- Genre: Documentary
- Written by: Patrick Uden
- Directed by: Mark Henderson Fiona Mellon-Grant Faye Ryan
- Narrated by: Max Beesley
- Composer: Paul Farrer
- Country of origin: United Kingdom
- Original language: English
- No. of series: 1
- No. of episodes: 3

Production
- Executive producers: Alexander Gardiner Andrew Nicholson
- Producers: Mark Henderson Fiona Mellon-Grant Faye Ryan
- Cinematography: Jonathan Chappell Danny Rohrer Chris Sugden Smith
- Running time: 60 minutes
- Production company: Shiver (ITV Studios) for BBC

Original release
- Network: BBC One
- Release: 14 May – 28 May 2012

= Chatsworth (TV series) =

2012 British TV documentary series

Chatsworth is a three-part British television documentary series first aired on BBC One in 2012. It documents, over 2011, contemporary life at Chatsworth House in Derbyshire, England which, as the family seat of the Duke of Devonshire, employs 700 staff to look after the 300 rooms of the house, plus a 35,000-acre estate, embracing 62 farms and three villages.

==Episode one==
The first programme joins the 12th duke and duchess as the house is being prepared to open to the public on Sunday 13 March 2011. It is the busiest time of year for the house staff and everyone has a role to play including the duke and duchess as they join the annual litter pick around the estate.

The youngest and very first female head guide, Heather Redmond is on probation and if she gets the job will be in charge of the sixty guides some of whom have worked at Chatsworth since before she was born.

Chatsworth's award-winning farm shop is presided over by manager Andre Birkett who has worked for the family, starting in the kitchens of the house. He is now responsible for 120 staff and an annual turnover of over five million pounds.

As winter turns to spring it is lambing season on the estate's 62 farms, and farm manager Ian Turner, who has 32 years service takes us on a tour of the farm, where he shows a sheep adopting a rejected lamb.

==Episode two==
This episode concentrates on two of the 16 special events that provide an income to support the upkeep of the house. The duchess presides over the Chatsworth International Horse Trials, 75 fences over a 300-acre course, which in 2011 is an official qualifier for the London Olympics.

The 2011 season sees the third annual Chatsworth flower festival, Florabundance, and the problem of unseasonably warm spring weather making the tulips flower ahead of schedule and attacks by the estates pheasants, rabbits, and mice leaving floral designer Jonathan Moseley 5,000 blooms short just days ahead of the grand opening.

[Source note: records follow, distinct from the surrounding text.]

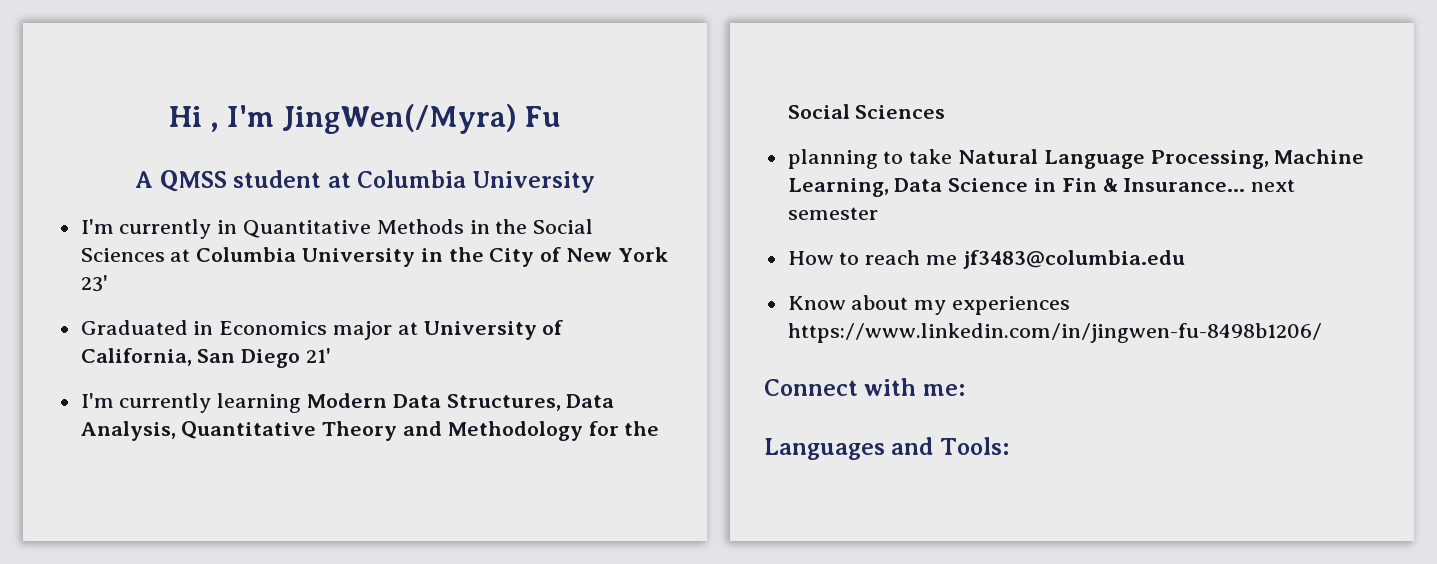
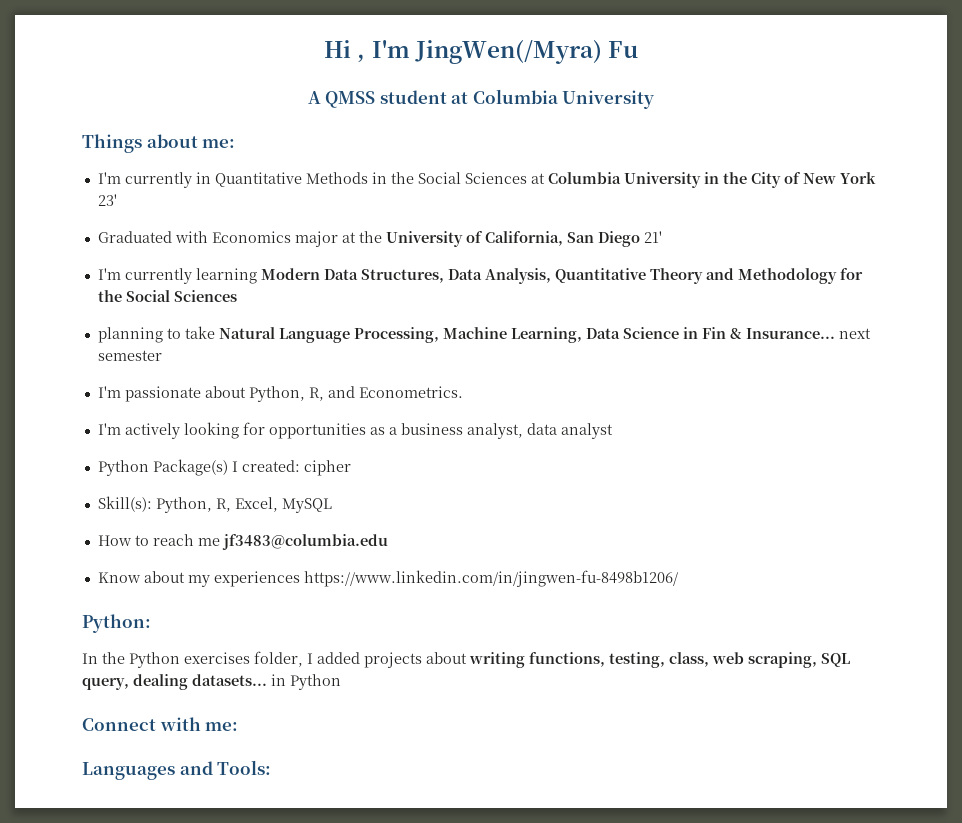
+ Things about me:
- Graduated in Economics major at University of California, San Diego 21'
+ Graduated with Economics major at the University of California, San Diego 21'
+ I'm passionate about Python, R, and Econometrics.
+ I'm actively looking for opportunities as a business analyst, data analyst
+ Python Package(s) I created: cipher
+ Skill(s): Python, R, Excel, MySQL
+ Python:
+ In the Python exercises folder, I added projects about writing functions, testing, class, web scraping, SQL query, dealing datasets... in Python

Another problem is the tablecloth in the grand dining room that had been over starched and was impossible to iron with the public only noticing the creases and not the magnificent table settings.

==Episode three==
Summer and Chatsworth has been undergoing a £14 million pound renovation to clean the stonework and gild the window frames and finials with gold leaf. This has meant that for the last year scaffolding has covered the famous south facade, which is used as the background to the 40 or so weddings held at the old stables every year. The events manager arranges for wedding photos to be photoshopped to remove the scaffolding from clients photographs. A new wedding brochure themed on Pride and Prejudice is also being made using trainee catering manager Lewis Leybourne as Mr Bingley. Estate workers were once provided with accommodation in one of the three villages but nowadays the cottages are rented as holiday homes and the Duchess supervises one such change of use. The Duke is supervising the erection of a number of bronze busts of his family, royalty and other friends in the gardens. It is also the 48th Chatsworth Horticultural and Produce show when staff compete with each other for trophies. The episode ends with the removal of the scaffolding and the Duke, Duchess, and staff celebrating a record year.